Please repeat the lines below, exactly and only, from the one that holds "Vanilla Javascript ]" through the one that holds "- Creates an action object with type UPDATE_TODO".

- [Supplied records]:
════════════════════

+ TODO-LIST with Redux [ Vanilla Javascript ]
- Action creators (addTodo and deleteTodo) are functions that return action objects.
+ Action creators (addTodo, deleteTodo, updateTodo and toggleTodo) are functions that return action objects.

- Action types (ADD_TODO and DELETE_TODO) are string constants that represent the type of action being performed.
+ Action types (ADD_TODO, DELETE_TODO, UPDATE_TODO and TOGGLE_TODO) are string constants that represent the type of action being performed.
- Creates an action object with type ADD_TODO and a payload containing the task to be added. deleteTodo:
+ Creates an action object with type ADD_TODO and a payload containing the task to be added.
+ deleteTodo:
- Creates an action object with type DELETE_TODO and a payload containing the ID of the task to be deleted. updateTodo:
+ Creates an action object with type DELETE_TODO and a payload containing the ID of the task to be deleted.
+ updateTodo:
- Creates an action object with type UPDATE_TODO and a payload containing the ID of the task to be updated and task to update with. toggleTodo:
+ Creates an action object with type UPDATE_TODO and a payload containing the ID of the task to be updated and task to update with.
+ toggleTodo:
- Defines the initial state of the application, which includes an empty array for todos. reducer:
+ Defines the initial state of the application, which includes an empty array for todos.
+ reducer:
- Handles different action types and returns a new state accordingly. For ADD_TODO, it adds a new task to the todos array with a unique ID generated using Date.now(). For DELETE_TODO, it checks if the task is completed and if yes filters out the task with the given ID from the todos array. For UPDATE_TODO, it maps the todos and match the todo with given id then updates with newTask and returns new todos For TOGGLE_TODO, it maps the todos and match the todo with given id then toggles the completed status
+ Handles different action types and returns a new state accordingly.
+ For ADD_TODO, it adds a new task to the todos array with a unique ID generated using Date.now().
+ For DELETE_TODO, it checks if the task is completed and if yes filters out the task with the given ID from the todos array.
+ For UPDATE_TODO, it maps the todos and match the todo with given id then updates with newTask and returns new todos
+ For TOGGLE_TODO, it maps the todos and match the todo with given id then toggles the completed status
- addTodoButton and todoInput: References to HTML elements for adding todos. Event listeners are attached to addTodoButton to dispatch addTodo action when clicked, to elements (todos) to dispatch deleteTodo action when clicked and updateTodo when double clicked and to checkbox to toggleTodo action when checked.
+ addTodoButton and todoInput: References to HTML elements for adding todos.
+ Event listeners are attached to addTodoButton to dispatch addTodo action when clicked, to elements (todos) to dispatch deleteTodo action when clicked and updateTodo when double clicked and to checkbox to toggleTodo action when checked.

════════════════════

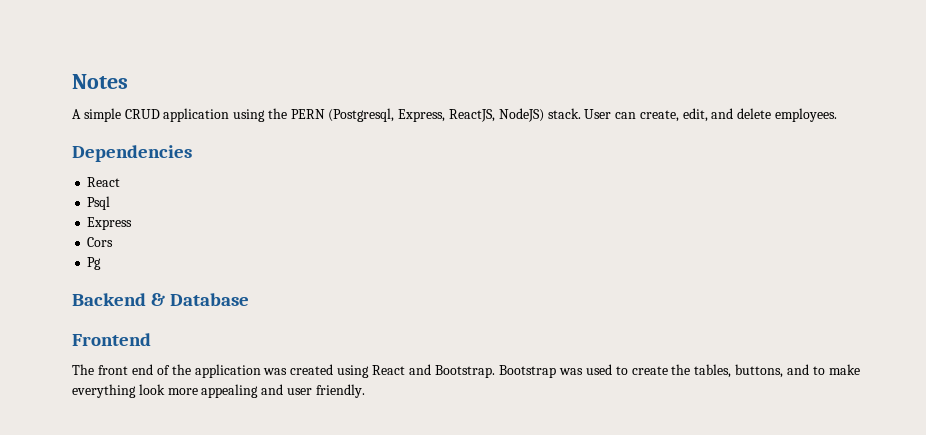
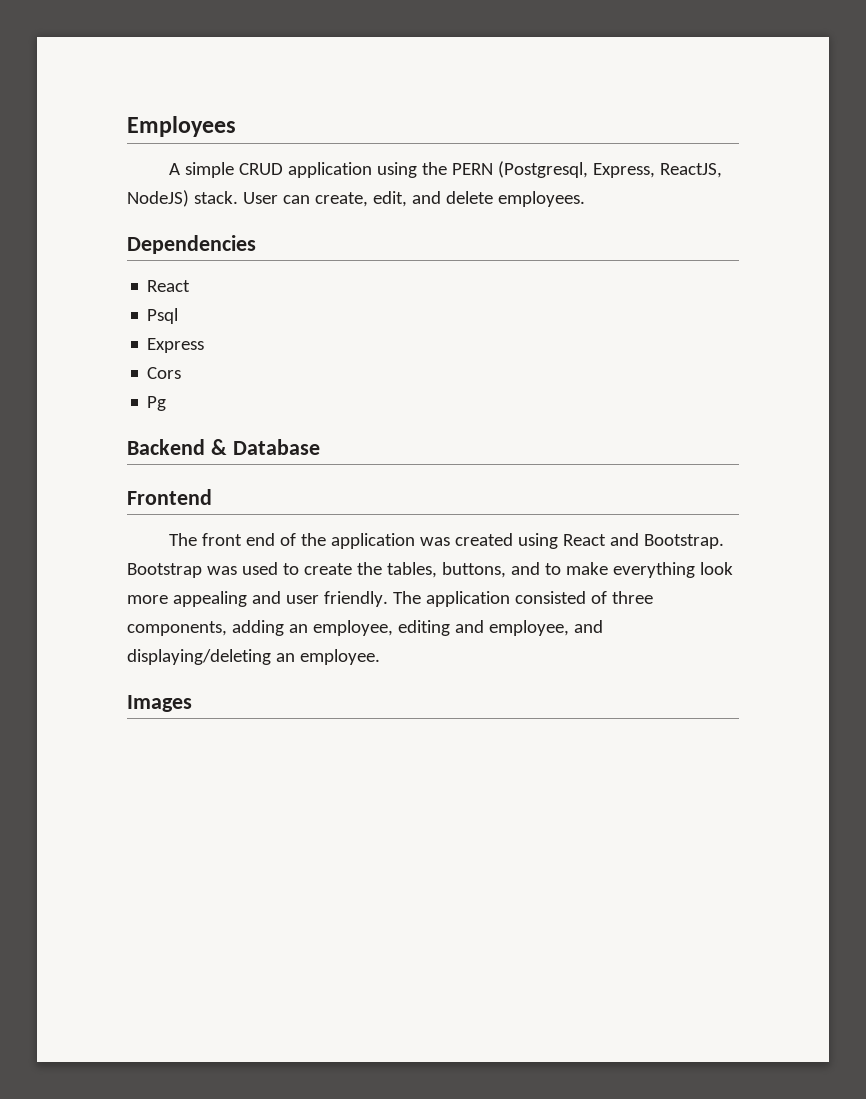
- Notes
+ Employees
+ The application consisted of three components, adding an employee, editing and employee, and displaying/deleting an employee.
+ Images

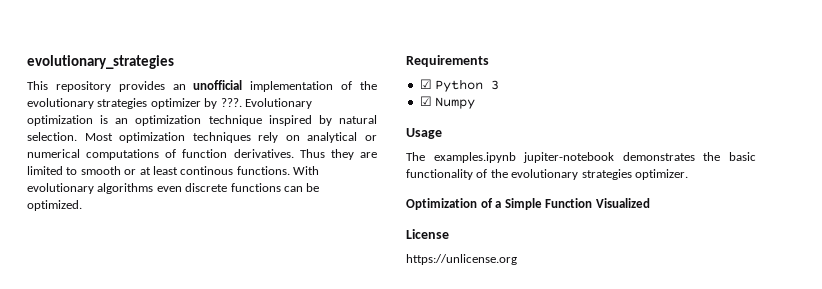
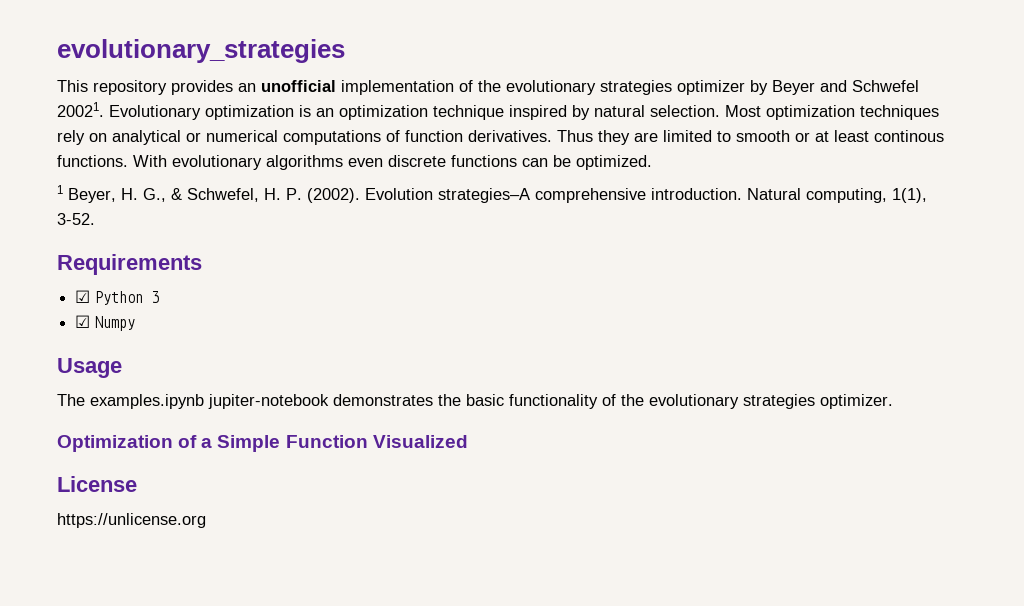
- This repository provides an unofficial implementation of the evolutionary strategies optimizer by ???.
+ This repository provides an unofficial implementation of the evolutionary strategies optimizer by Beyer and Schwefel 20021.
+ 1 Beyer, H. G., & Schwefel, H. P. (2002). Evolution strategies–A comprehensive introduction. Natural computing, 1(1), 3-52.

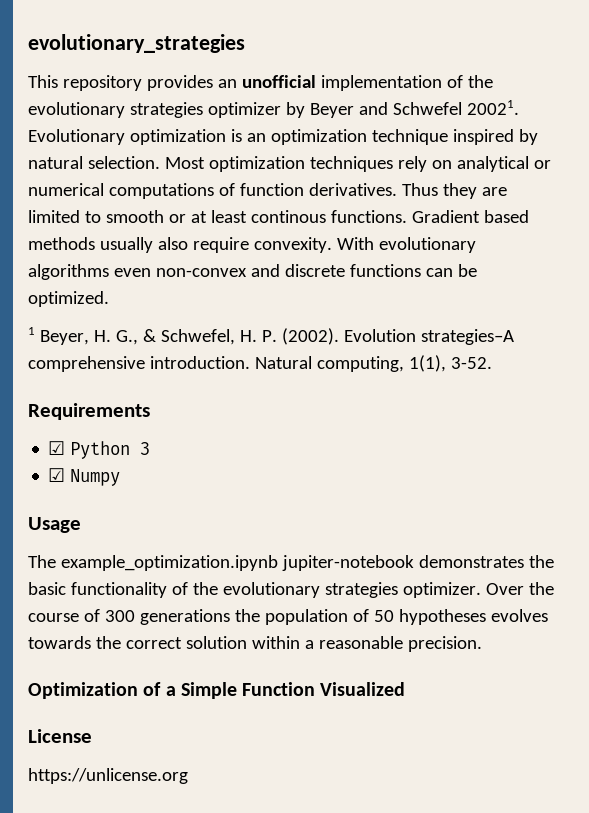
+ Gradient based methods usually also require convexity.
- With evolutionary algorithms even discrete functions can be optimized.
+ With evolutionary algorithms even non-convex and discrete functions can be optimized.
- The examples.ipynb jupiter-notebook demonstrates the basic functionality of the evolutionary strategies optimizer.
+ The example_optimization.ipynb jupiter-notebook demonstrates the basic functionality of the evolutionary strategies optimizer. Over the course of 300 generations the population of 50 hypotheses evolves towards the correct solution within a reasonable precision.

════════════════════

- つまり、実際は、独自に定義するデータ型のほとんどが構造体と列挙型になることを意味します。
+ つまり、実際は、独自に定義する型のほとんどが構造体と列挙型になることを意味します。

════════════════════

- [Solution to this task]:
+ TODO-LIST with Redux [ Vanilla Javascript ]
- Action creators (addTodo and deleteTodo) are functions that return action objects.
+ Action creators (addTodo, deleteTodo, updateTodo and toggleTodo) are functions that return action objects.

- Action types (ADD_TODO and DELETE_TODO) are string constants that represent the type of action being performed.
+ Action types (ADD_TODO, DELETE_TODO, UPDATE_TODO and TOGGLE_TODO) are string constants that represent the type of action being performed.
- Creates an action object with type ADD_TODO and a payload containing the task to be added. deleteTodo:
+ Creates an action object with type ADD_TODO and a payload containing the task to be added.
+ deleteTodo:
- Creates an action object with type DELETE_TODO and a payload containing the ID of the task to be deleted. updateTodo:
+ Creates an action object with type DELETE_TODO and a payload containing the ID of the task to be deleted.
+ updateTodo:
- Creates an action object with type UPDATE_TODO and a payload containing the ID of the task to be updated and task to update with. toggleTodo:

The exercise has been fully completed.